The Dragos campus featured a range of facilities designed to support academic and student life, including on-campus dormitories, a library, a soccer field, a student center with dining options, and a large outdoor recreational area. These amenities aimed to create a comprehensive environment for education and community activities.

==Financial crisis and closure==
In November 2019, the university faced financial trouble and was unable to pay the salaries of faculty members and the scholarships of students despite its revenue of millions of dollars. The reason was a freeze on its assets imposed by a court order, after a year-long trial, on request for an arrestment of funds by the state-owned Halkbank, which had concerns regarding the pay back of a US$70 million credit. A real estate, which belonged to the state-owned monopoly company Tekel, was transferred free of charge to the university as campus ground, and became subject of security for a credit from the Halkbank. The real estate lost its security status when the Council of State ruled at the last instance in favor of the Chamber of Architects branch of the Union of Chambers of Turkish Engineers and Architects (TMMOB) overturning the court's decision in the case. It was claimed by university representatives that the measure was of a political rather than technical nature due to the political fallout between Erdoğan and Ahmet Davutoğlu, the latter being a co-founder of the university.
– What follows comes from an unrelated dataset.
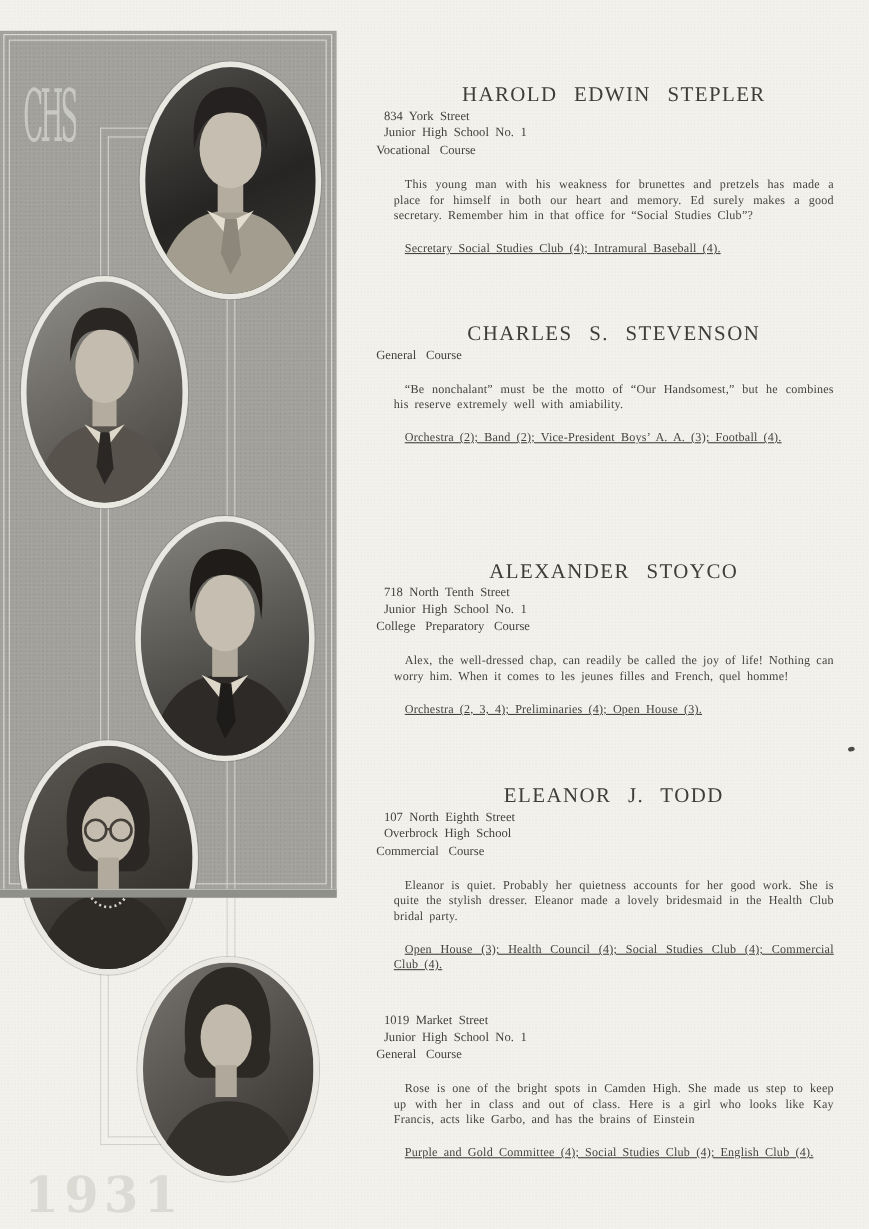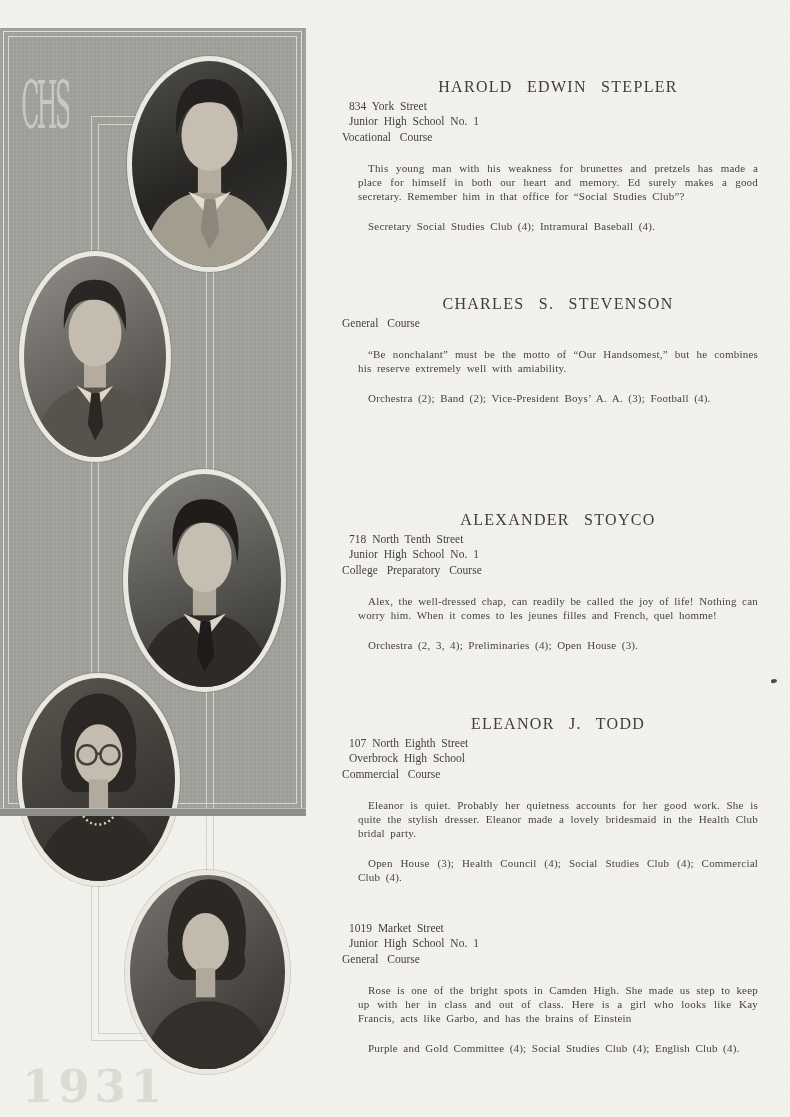"HAROLD EDWIN STEPLER" .entry h2 { font-size: 16px -> 19px }
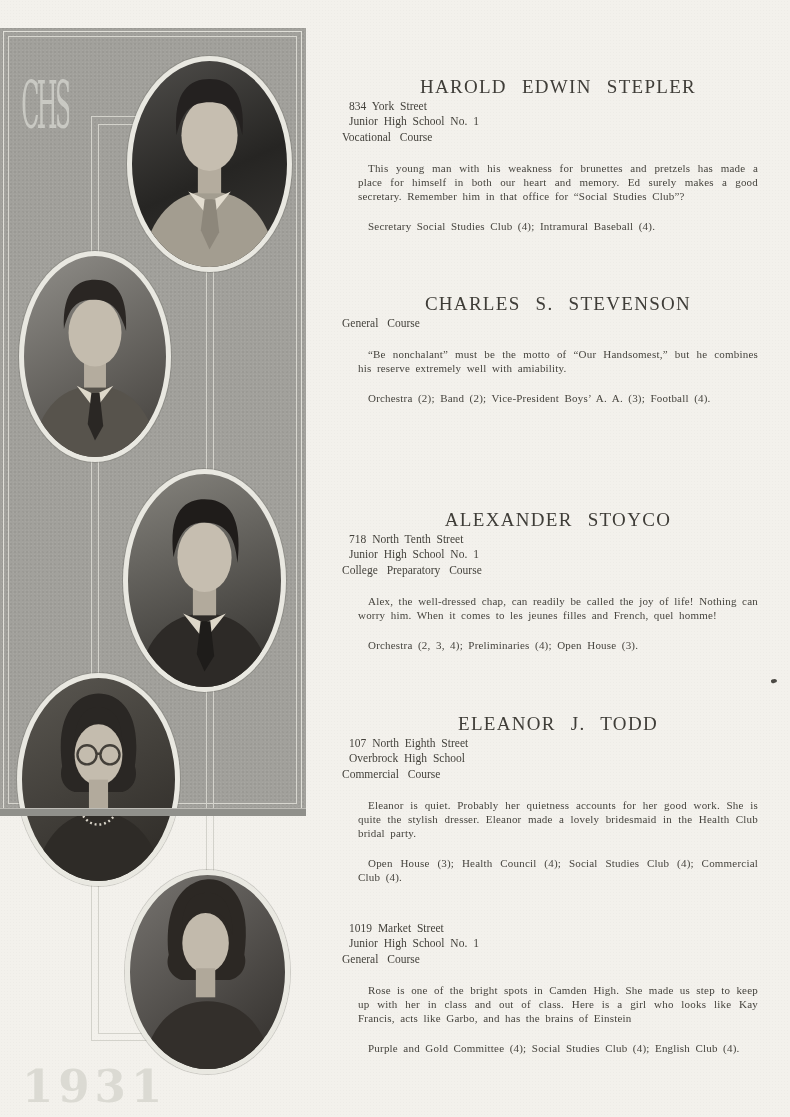"Secretary Social Studies Club (4);" .acts { text-decoration: none -> underline }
By mid December 2019, the Council of Higher Education (YÖK) ruled for a temporary handover of Istanbul Şehir University to Marmara University, which was the "guarantor university" of the former. It was stated that the university was unable to continue its educational activities due to its financial situation. The operation license for education of the university was then suspended.

With the Presidential decree no. 2708 issued on June 30, 2020, the official authorization of Istanbul Şehir University was revoked. The Council of Higher Education (YÖK), after a general meeting on June 30, 2020, later announced that the students of Istanbul Şehir University were to be transferred to Marmara University.